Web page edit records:

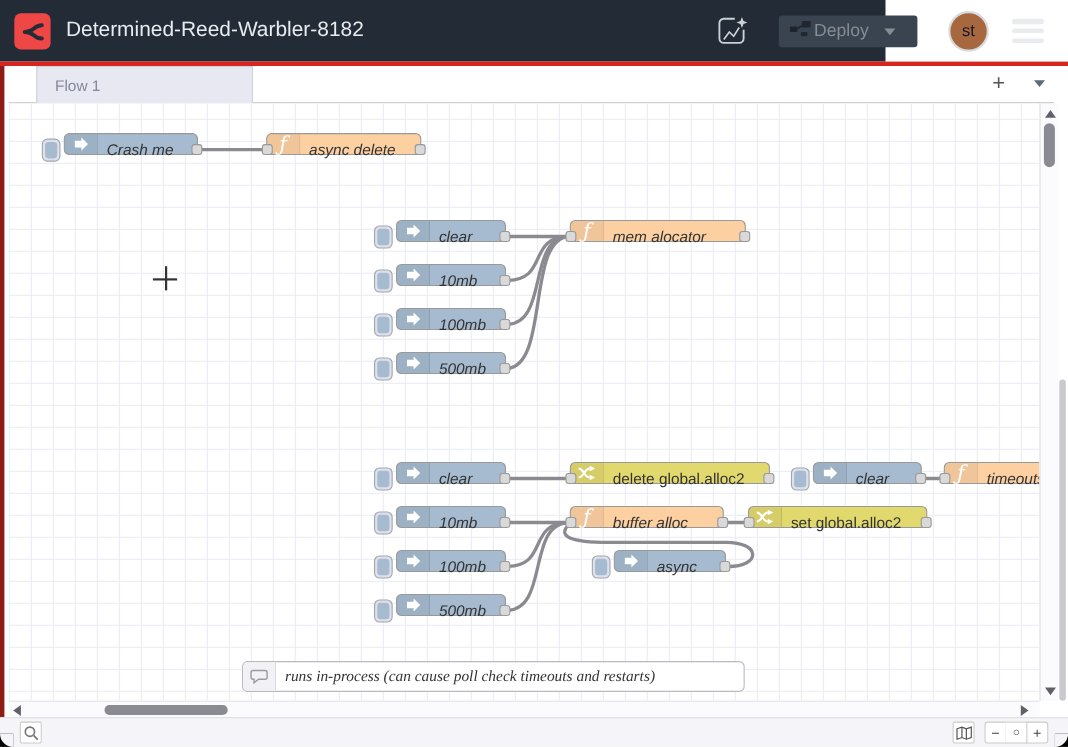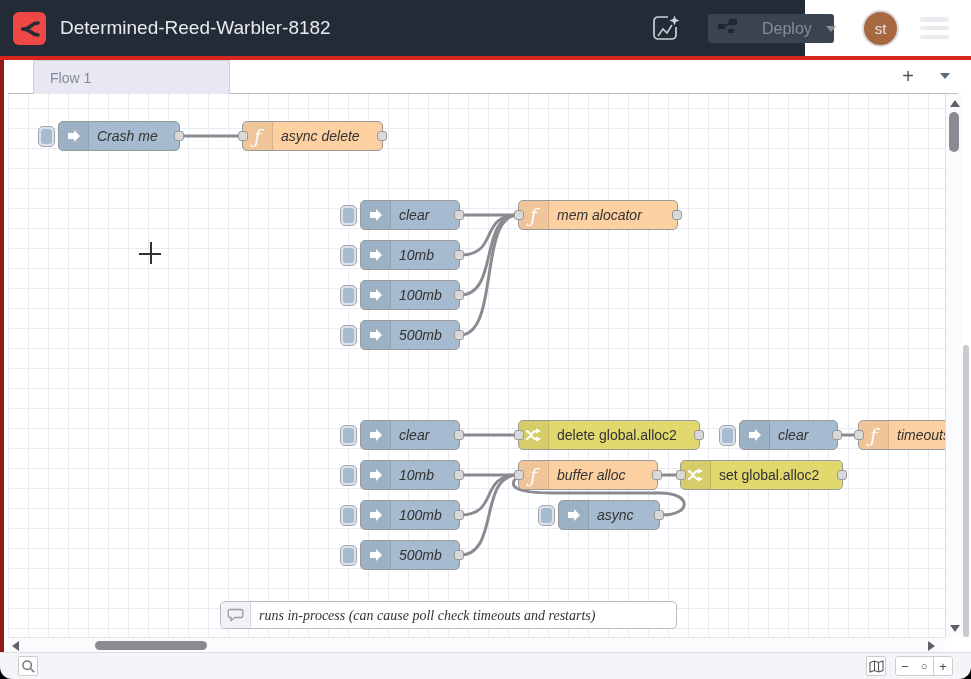--- a/index.html
+++ b/index.html
@@ -11,25 +11,25 @@
   .header { position:absolute; left:0; top:0; width:805px; height:56px; background:#232b36;
     display:flex; align-items:center; }
   .logo { position:absolute; left:13px; top:12px; width:33px; height:33px; background:#ef4746;
     border-radius:6px; display:flex; align-items:center; justify-content:center; }
   .title { position:absolute; left:60px; top:0; height:56px; line-height:56px; color:#e8ebee;
     font-size:19px; }
   .ai-btn { position:absolute; left:650px; top:13px; width:32px; height:32px; display:flex;
     align-items:center; justify-content:center; cursor:pointer; }
   .deploy { position:absolute; left:708px; top:14px; width:126px; height:29px; background:#3a4450;
     border-radius:3px; display:flex; align-items:center; padding:0 10px; }
-  .deploy .dlabel { color:#868d95; font-size:16px; margin-left:24px; }
+  .deploy .dlabel { color:#868d95; font-size:16px; margin-left:2px; }
   .deploy .caret { margin-left:14px; width:0; height:0; border-left:5px solid transparent;
     border-right:5px solid transparent; border-top:6px solid #868d95; }
   .avatar { position:absolute; left:862px; top:10px; width:37px; height:37px; border-radius:50%;
-    background:#a8683f; border:2px solid #d8dadd; color:#e5e5e5; font-size:15px;
+    background:#a8683f; border:2px solid #d8dadd; color:#0f172a; font-size:15px;
     display:flex; align-items:center; justify-content:center; }
   .menu-btn { position:absolute; left:920px; top:17px; width:29px; height:22px;
     display:flex; flex-direction:column; justify-content:space-between; cursor:pointer; }
   .menu-btn div { height:4.5px; background:#e9ebee; border-radius:2px; }
 
   
   .redline { position:absolute; left:0; top:56px; width:971px; height:4px; background:#d7261f; }
   .red-left { position:absolute; left:0; top:60px; width:4px; height:592px; background:#8e1b15; }
 
   
@@ -47,21 +47,21 @@
     border-left:5px solid transparent; border-right:5px solid transparent;
     border-top:6px solid #5b6b77; cursor:pointer; }
 
   
   .canvas { position:absolute; left:8px; top:94px; width:937px; height:543px; background:#fff;
     overflow:hidden;
     background-image:linear-gradient(#e9ebf4 1px, transparent 1px),
                      linear-gradient(90deg,#e9ebf4 1px, transparent 1px);
     background-size:20px 20px; background-position:0px 14px; }
   #wires { position:absolute; left:0; top:0; }
-  .node { position:absolute; height:30px; border:1px solid #999; border-radius:5px;
+  .node { position:absolute; height:20px; border:1px solid #999; border-radius:5px;
     cursor:pointer; }
   .node .icon { position:absolute; left:0; top:0; bottom:0; width:30px;
     background:rgba(0,0,0,0.05); border-right:1px solid rgba(0,0,0,0.10);
     border-radius:4px 0 0 4px; display:flex; align-items:center; justify-content:center; }
   .node .label { position:absolute; left:38px; top:0; height:28px; line-height:28px;
     font-size:14px; color:#333; white-space:nowrap; }
   .node.inject .label, .node.function .label, .node.comment .label { font-style:italic; }
   .node.comment { height:28px; border-color:#b9b9c2; background:#fff; }
   .node.comment .icon { background:#f2f2f6; border-right:1px solid #d7d7de; }
   .fx { font-family:"DejaVu Serif", serif; font-style:italic; font-size:19px; color:#fff; }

__What is being asked__: Write every entry out again exactly, images omitted.

__Your solution__:
--- a/index.html
+++ b/index.html
@@ -11,25 +11,25 @@
   .header { position:absolute; left:0; top:0; width:805px; height:56px; background:#232b36;
     display:flex; align-items:center; }
   .logo { position:absolute; left:13px; top:12px; width:33px; height:33px; background:#ef4746;
     border-radius:6px; display:flex; align-items:center; justify-content:center; }
   .title { position:absolute; left:60px; top:0; height:56px; line-height:56px; color:#e8ebee;
     font-size:19px; }
   .ai-btn { position:absolute; left:650px; top:13px; width:32px; height:32px; display:flex;
     align-items:center; justify-content:center; cursor:pointer; }
   .deploy { position:absolute; left:708px; top:14px; width:126px; height:29px; background:#3a4450;
     border-radius:3px; display:flex; align-items:center; padding:0 10px; }
-  .deploy .dlabel { color:#868d95; font-size:16px; margin-left:24px; }
+  .deploy .dlabel { color:#868d95; font-size:16px; margin-left:2px; }
   .deploy .caret { margin-left:14px; width:0; height:0; border-left:5px solid transparent;
     border-right:5px solid transparent; border-top:6px solid #868d95; }
   .avatar { position:absolute; left:862px; top:10px; width:37px; height:37px; border-radius:50%;
-    background:#a8683f; border:2px solid #d8dadd; color:#e5e5e5; font-size:15px;
+    background:#a8683f; border:2px solid #d8dadd; color:#0f172a; font-size:15px;
     display:flex; align-items:center; justify-content:center; }
   .menu-btn { position:absolute; left:920px; top:17px; width:29px; height:22px;
     display:flex; flex-direction:column; justify-content:space-between; cursor:pointer; }
   .menu-btn div { height:4.5px; background:#e9ebee; border-radius:2px; }
 
   
   .redline { position:absolute; left:0; top:56px; width:971px; height:4px; background:#d7261f; }
   .red-left { position:absolute; left:0; top:60px; width:4px; height:592px; background:#8e1b15; }
 
   
@@ -47,21 +47,21 @@
     border-left:5px solid transparent; border-right:5px solid transparent;
     border-top:6px solid #5b6b77; cursor:pointer; }
 
   
   .canvas { position:absolute; left:8px; top:94px; width:937px; height:543px; background:#fff;
     overflow:hidden;
     background-image:linear-gradient(#e9ebf4 1px, transparent 1px),
                      linear-gradient(90deg,#e9ebf4 1px, transparent 1px);
     background-size:20px 20px; background-position:0px 14px; }
   #wires { position:absolute; left:0; top:0; }
-  .node { position:absolute; height:30px; border:1px solid #999; border-radius:5px;
+  .node { position:absolute; height:20px; border:1px solid #999; border-radius:5px;
     cursor:pointer; }
   .node .icon { position:absolute; left:0; top:0; bottom:0; width:30px;
     background:rgba(0,0,0,0.05); border-right:1px solid rgba(0,0,0,0.10);
     border-radius:4px 0 0 4px; display:flex; align-items:center; justify-content:center; }
   .node .label { position:absolute; left:38px; top:0; height:28px; line-height:28px;
     font-size:14px; color:#333; white-space:nowrap; }
   .node.inject .label, .node.function .label, .node.comment .label { font-style:italic; }
   .node.comment { height:28px; border-color:#b9b9c2; background:#fff; }
   .node.comment .icon { background:#f2f2f6; border-right:1px solid #d7d7de; }
   .fx { font-family:"DejaVu Serif", serif; font-style:italic; font-size:19px; color:#fff; }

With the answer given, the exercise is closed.